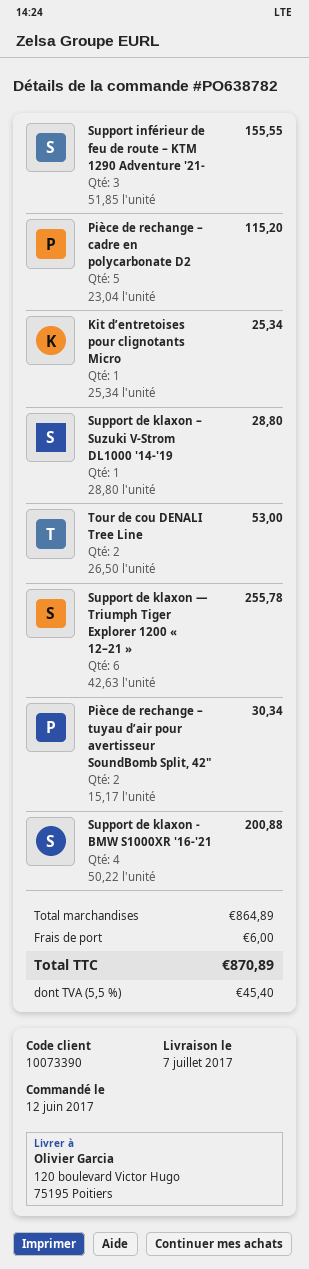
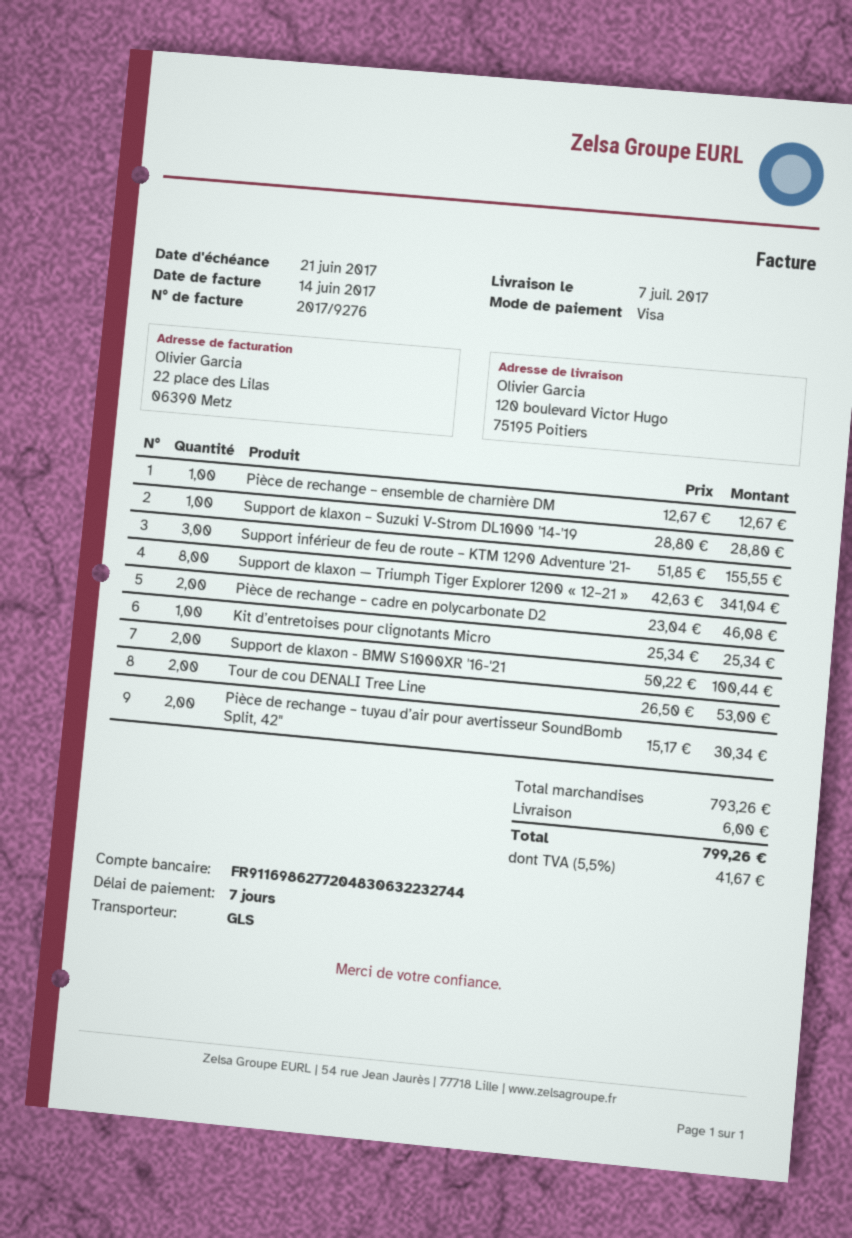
Pièce de rechange – cadre en polycarbonate D2: 5 x 23.04 = 115.20 -> 2 x 23.04 = 46.08
Support de klaxon — Triumph Tiger Explorer 1200 « 12–21 »: 6 x 42.63 = 255.78 -> 8 x 42.63 = 341.04
Support de klaxon - BMW S1000XR '16-'21: 4 x 50.22 = 200.88 -> 2 x 50.22 = 100.44
Pièce de rechange – ensemble de charnière DM: none -> 1 x 12.67 = 12.67
subtotal: 864.89 -> 793.26
tax: 5.5% = 45.40 -> 5.5% = 41.67
total: 870.89 -> 799.26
● ● ●
__Brief__.
The response should reproduce all the material above exactly and leave out its pictures.

__Solved problem__.
Pièce de rechange – cadre en polycarbonate D2: 5 x 23.04 = 115.20 -> 2 x 23.04 = 46.08
Support de klaxon — Triumph Tiger Explorer 1200 « 12–21 »: 6 x 42.63 = 255.78 -> 8 x 42.63 = 341.04
Support de klaxon - BMW S1000XR '16-'21: 4 x 50.22 = 200.88 -> 2 x 50.22 = 100.44
Pièce de rechange – ensemble de charnière DM: none -> 1 x 12.67 = 12.67
subtotal: 864.89 -> 793.26
tax: 5.5% = 45.40 -> 5.5% = 41.67
total: 870.89 -> 799.26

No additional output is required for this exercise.